- **What is required**
What follows is a set of records; restate each one word for word and drop the pictures.

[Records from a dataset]

- - - -

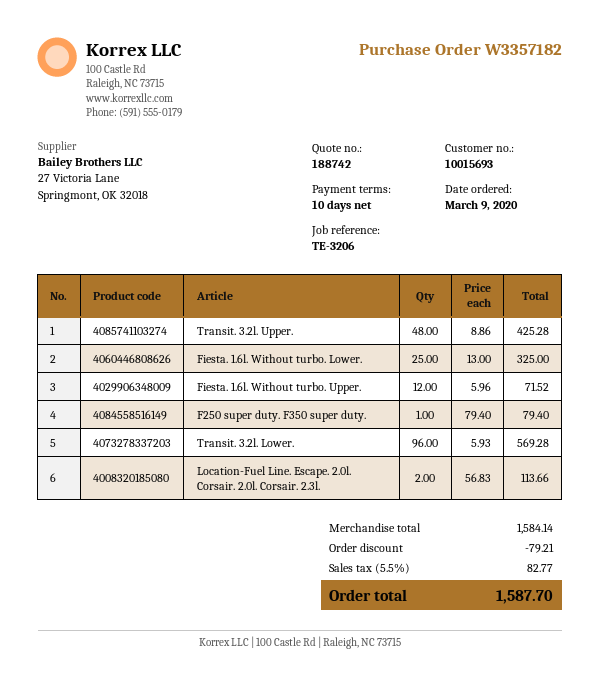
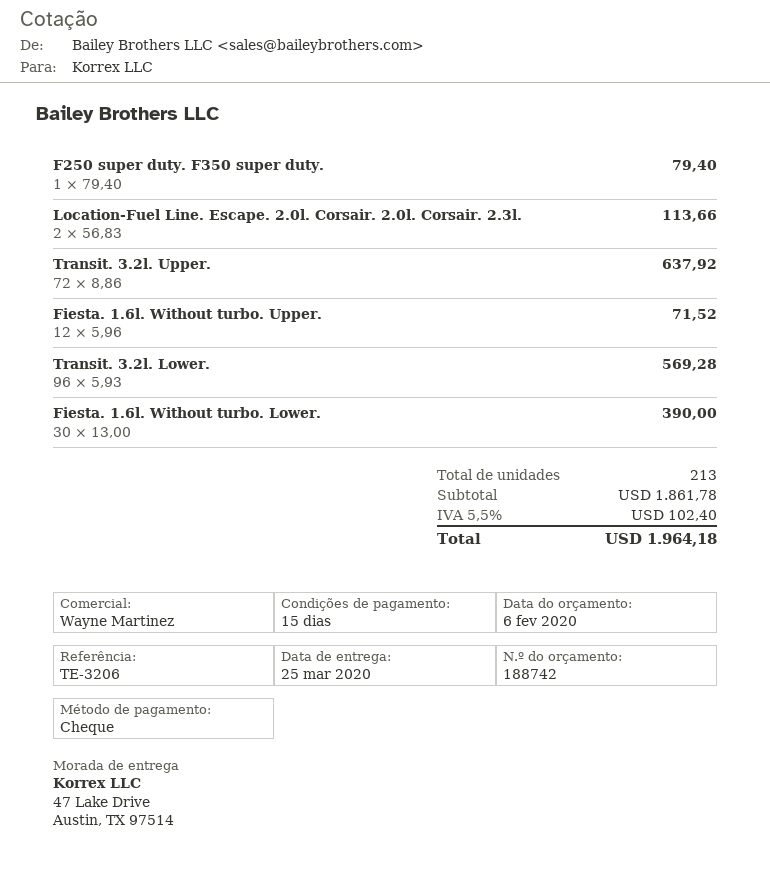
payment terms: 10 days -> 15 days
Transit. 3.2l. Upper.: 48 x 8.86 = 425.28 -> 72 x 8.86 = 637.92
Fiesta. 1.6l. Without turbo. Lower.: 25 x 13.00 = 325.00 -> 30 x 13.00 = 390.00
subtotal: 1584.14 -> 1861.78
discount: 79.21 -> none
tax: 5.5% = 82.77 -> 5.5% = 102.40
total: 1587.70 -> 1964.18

- - - -

- **Task result**
payment terms: 10 days -> 15 days
Transit. 3.2l. Upper.: 48 x 8.86 = 425.28 -> 72 x 8.86 = 637.92
Fiesta. 1.6l. Without turbo. Lower.: 25 x 13.00 = 325.00 -> 30 x 13.00 = 390.00
subtotal: 1584.14 -> 1861.78
discount: 79.21 -> none
tax: 5.5% = 82.77 -> 5.5% = 102.40
total: 1587.70 -> 1964.18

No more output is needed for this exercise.